Systemic Therapy for Rosacea

H. E. Baldwin, MD

Disclosures

Skin Therapy Letter. 2007;12(2) 

In This Article

Therapy Based on Rosacea Subtype

The erythematotelangiectatic subtype of rosacea is the most difficult to treat. There is little evidence that topical or oral antibiotics have any role in the treatment of erythema, telangiectasias and flushing-blushing reactions. Isotretinoin may improve erythema resulting from inflammation, but this effect may be transient. Drugs that antagonize flushing may be helpful in some patients. Vascular laser and light therapy is the most effective modality in this subtype.

The papulopustular type of rosacea is the easiest subtype to treat. Most of these patients respond readily to topical medications such as metronidazole, benzoyl peroxide, clindamycin, erythromycin, and azelaic acid. In several studies, topical medications were shown to be equally effective to oral medications although therapy may take longer to be effective.

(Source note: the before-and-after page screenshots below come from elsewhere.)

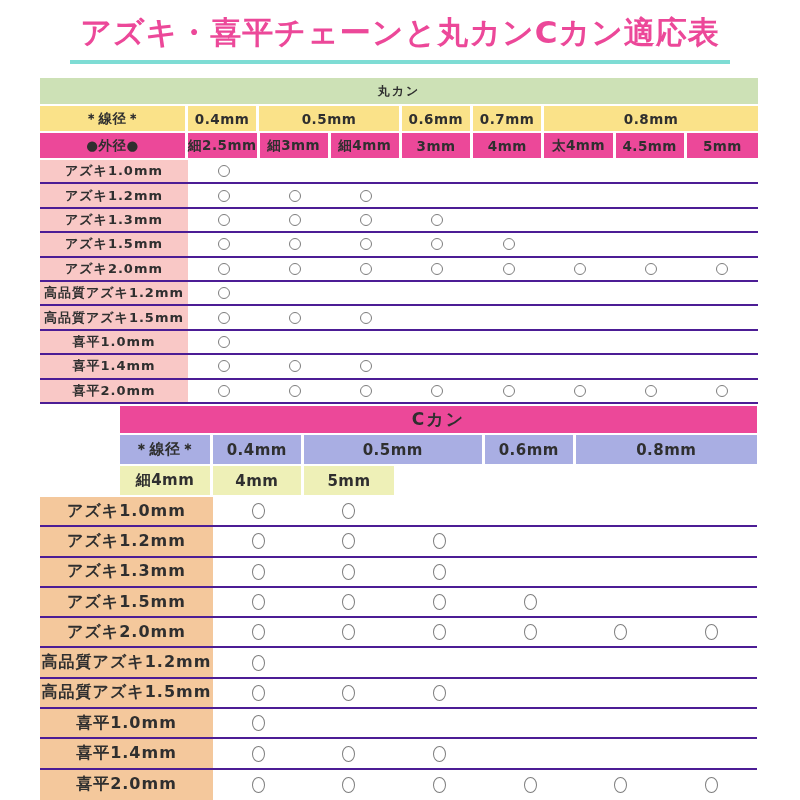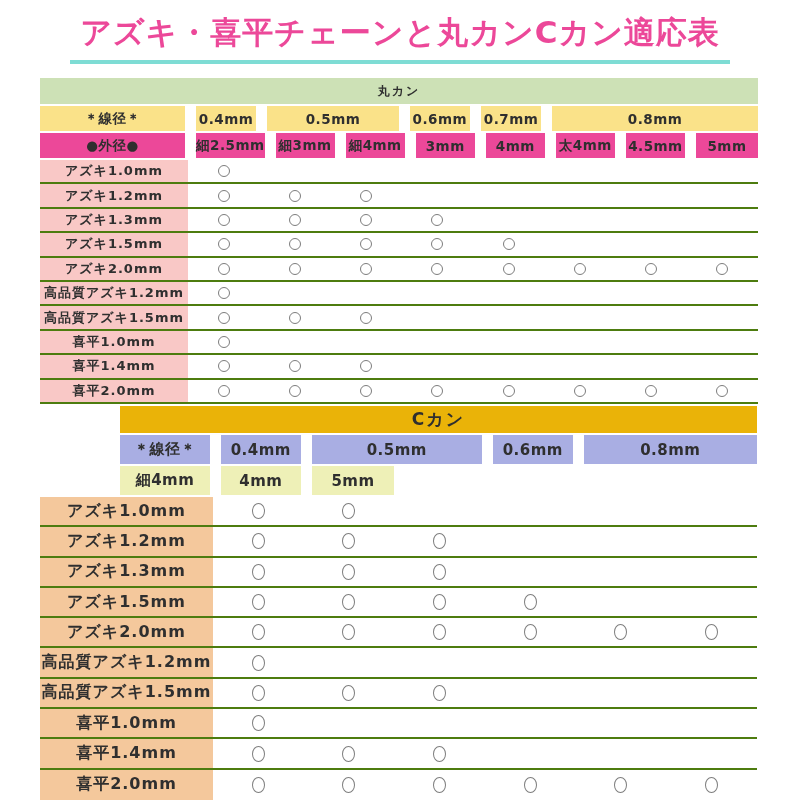"＊線径＊" .hrow { gap: 8px -> none }
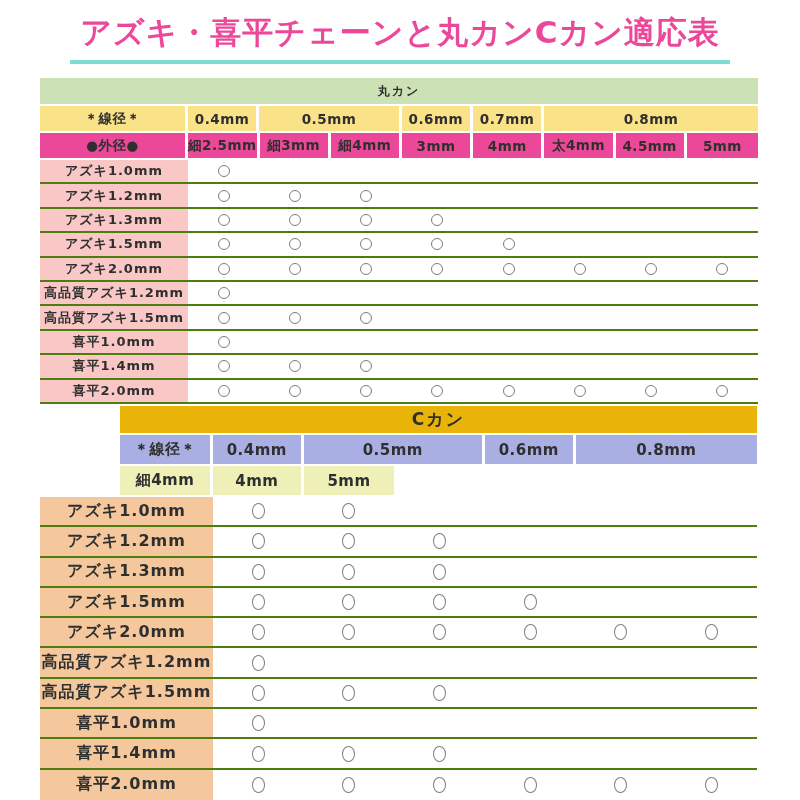"アズキ1.0mm" .drow { border-bottom: 2px solid #4d7c0f -> 2px solid #4c1d95 }
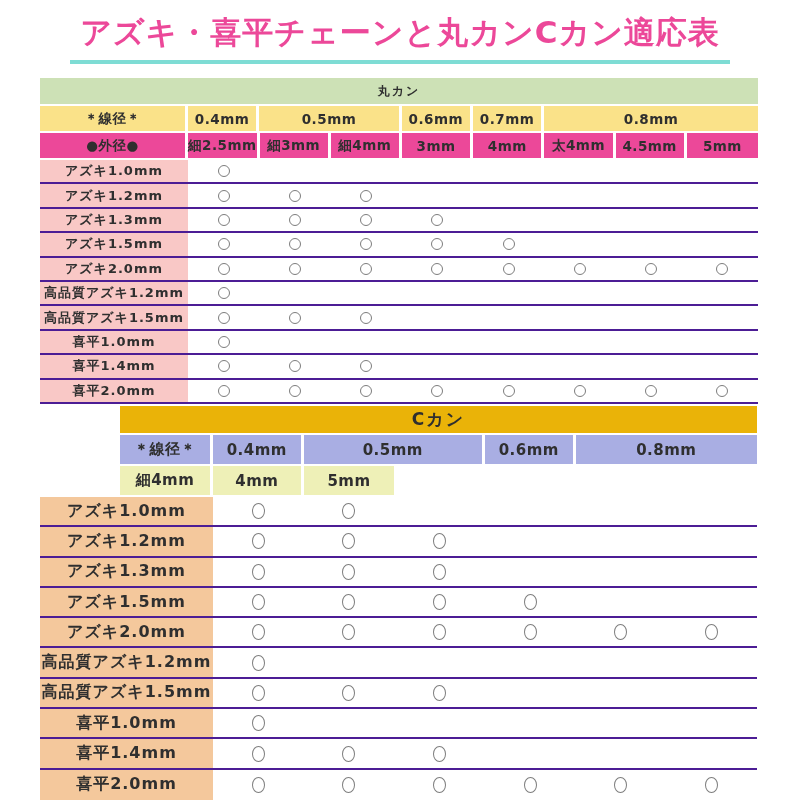"Cカン" #t2h .band { background: #eab308 -> #ec4899 }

Since 2006 there has been a paradigm shift in the therapeutic decision-making process for treating rosacea. In the past, topical agents were considered as first-line therapy, and oral agents were introduced only when topical medications were ineffective, or were used in patients for whom immediate response was paramount. With the advent of once-daily, non-antibiotic dosing of doxycycline, oral therapy has become more commonly prescribed as first-line treatment. Often oral and topical antibiotics are used in combination; the resulting effect may be synergistic. Ultimately the patient may be converted to topical therapy alone for maintenance purposes. However long-term, anti-inflammatory dose doxycycline offers a viable alternative.

Isotretinoin is highly effective in this type of rosacea, especially given that low-dose, long-term therapy is an option particularly in men and women of nonchildbearing potential.

Dapsone may be necessary in refractory rosacea or in a patient for whom isotretinoin is contraindicated.

Surgical or laser ablation is often necessary to eradicate existing lesions of significant size. Isotretinoin has been reported to halt the progression of rhinophymata and to shrink overall volume of phymata by reducing the size of the sebaceous glands, but it does not appear to be curative.[37,39,40,47,48,49,50]

Mild, chronic ocular rosacea responds well to topical agents and eyelid hygiene. More significant disease responds promptly and substantially to virtually any oral antibiotic. Tetracyclines, because of their safety profile, are most often used.[51,52] Isotretinoin use may improve the more severe presentations of ocular rosacea, including coloboma formation and corneal erosions. Potential side-effects for this type of rosacea include dry eyes and gritty irritation during therapy.

The granulomatous variant of rosacea is treated in the same manner as papulopustular rosacea reviewed above. Severe disease also responds to the use of oral and intralesional corticosteroids.